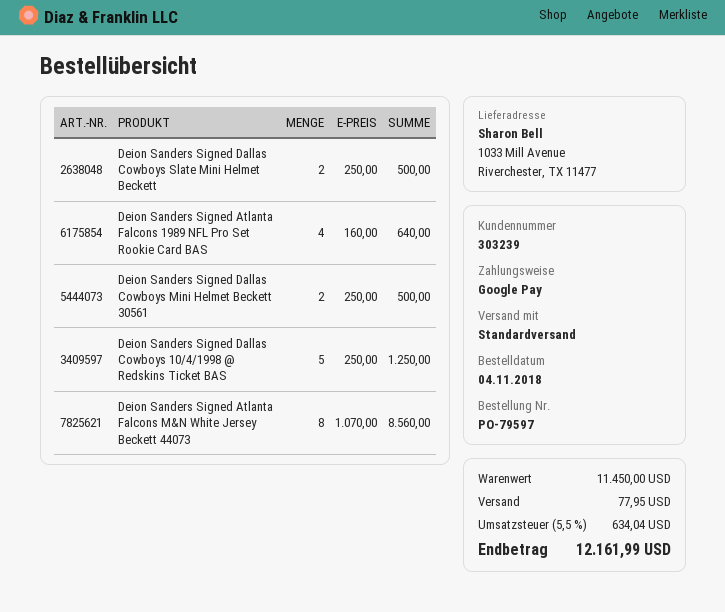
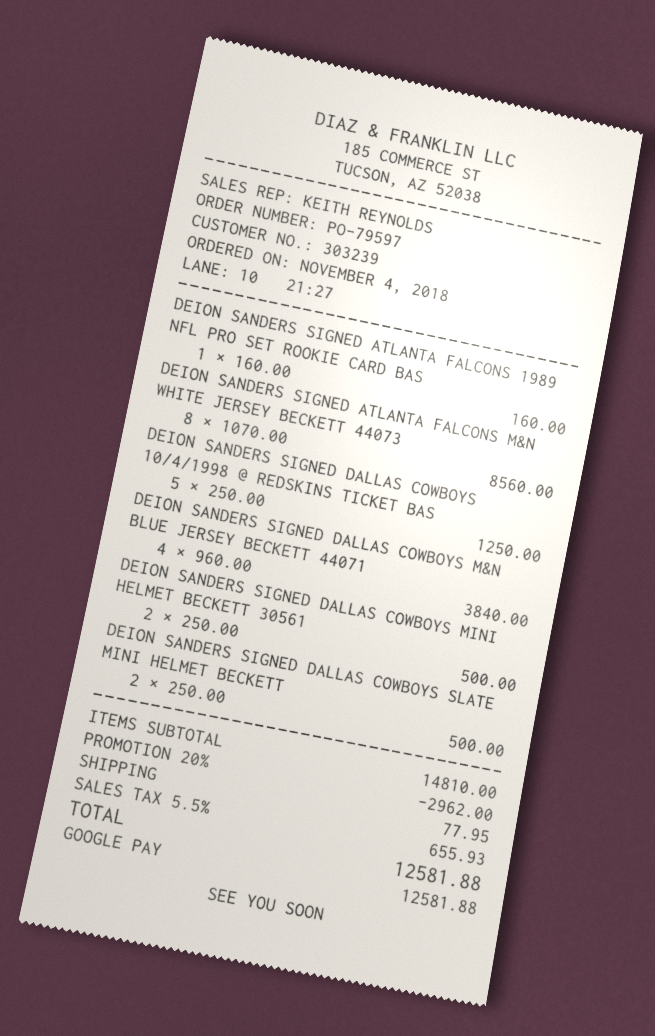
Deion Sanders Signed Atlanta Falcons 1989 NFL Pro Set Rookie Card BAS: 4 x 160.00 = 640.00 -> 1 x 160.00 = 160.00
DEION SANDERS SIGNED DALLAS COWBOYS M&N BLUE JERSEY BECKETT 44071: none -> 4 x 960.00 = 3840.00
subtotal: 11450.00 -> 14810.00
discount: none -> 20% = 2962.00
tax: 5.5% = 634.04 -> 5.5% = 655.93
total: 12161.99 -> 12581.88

WHAT YOU HAVE TO DO :: Quote everything in the listing above exactly; pictures are the only thing to omit.

EXPECTED ANSWER ::
Deion Sanders Signed Atlanta Falcons 1989 NFL Pro Set Rookie Card BAS: 4 x 160.00 = 640.00 -> 1 x 160.00 = 160.00
DEION SANDERS SIGNED DALLAS COWBOYS M&N BLUE JERSEY BECKETT 44071: none -> 4 x 960.00 = 3840.00
subtotal: 11450.00 -> 14810.00
discount: none -> 20% = 2962.00
tax: 5.5% = 634.04 -> 5.5% = 655.93
total: 12161.99 -> 12581.88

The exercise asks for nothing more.